> Revision tracking records:
---

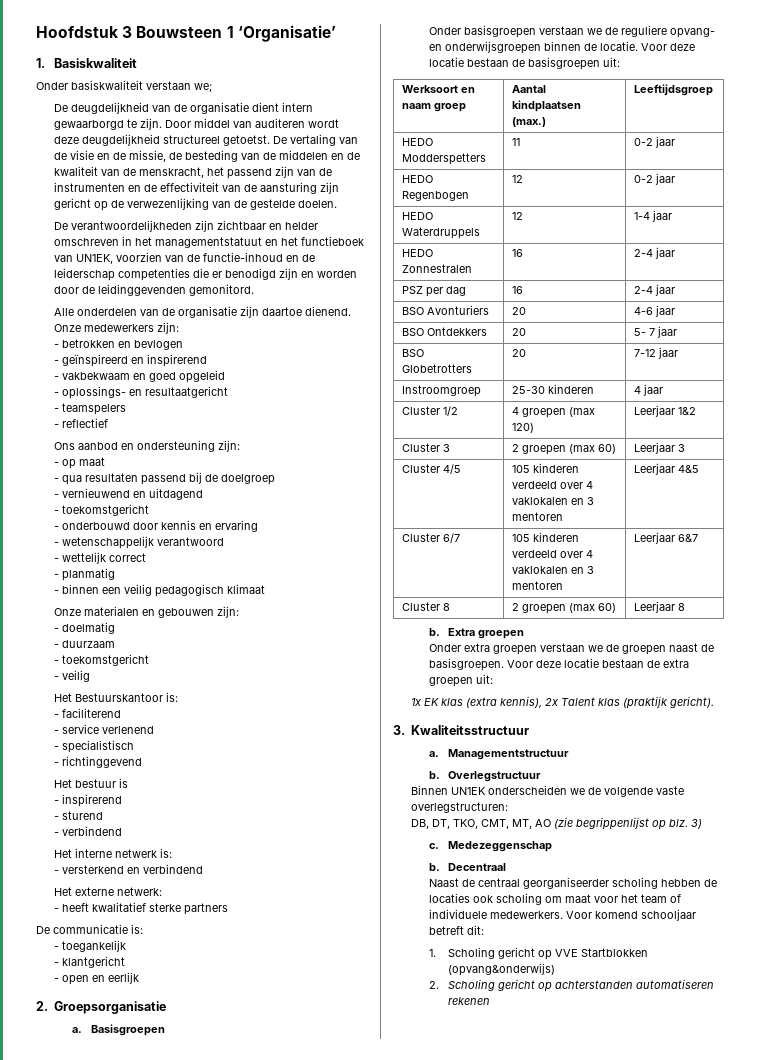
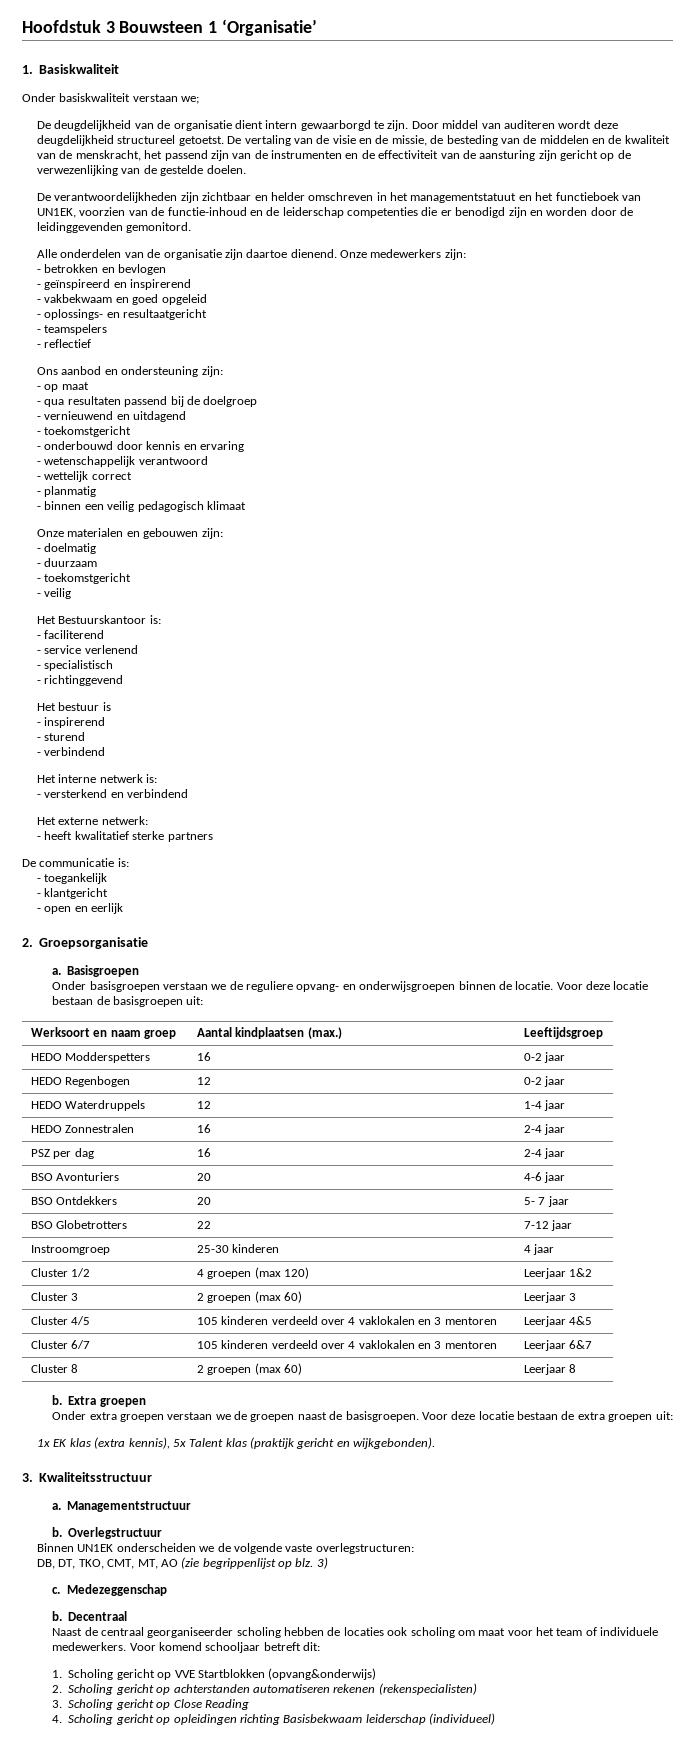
- HEDO Modderspetters | 11 | 0-2 jaar
+ HEDO Modderspetters | 16 | 0-2 jaar
- BSO Globetrotters | 20 | 7-12 jaar
+ BSO Globetrotters | 22 | 7-12 jaar
- 1x EK klas (extra kennis), 2x Talent klas (praktijk gericht).
+ 1x EK klas (extra kennis), 5x Talent klas (praktijk gericht en wijkgebonden).
- 2. Scholing gericht op achterstanden automatiseren rekenen
+ 2. Scholing gericht op achterstanden automatiseren rekenen (rekenspecialisten)
+ 3. Scholing gericht op Close Reading
+ 4. Scholing gericht op opleidingen richting Basisbekwaam leiderschap (individueel)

---

> WHAT TO DO:
Exact repetition of all the records is required, with the pictures excluded.

> WRITTEN RESPONSE:
- HEDO Modderspetters | 11 | 0-2 jaar
+ HEDO Modderspetters | 16 | 0-2 jaar
- BSO Globetrotters | 20 | 7-12 jaar
+ BSO Globetrotters | 22 | 7-12 jaar
- 1x EK klas (extra kennis), 2x Talent klas (praktijk gericht).
+ 1x EK klas (extra kennis), 5x Talent klas (praktijk gericht en wijkgebonden).
- 2. Scholing gericht op achterstanden automatiseren rekenen
+ 2. Scholing gericht op achterstanden automatiseren rekenen (rekenspecialisten)
+ 3. Scholing gericht op Close Reading
+ 4. Scholing gericht op opleidingen richting Basisbekwaam leiderschap (individueel)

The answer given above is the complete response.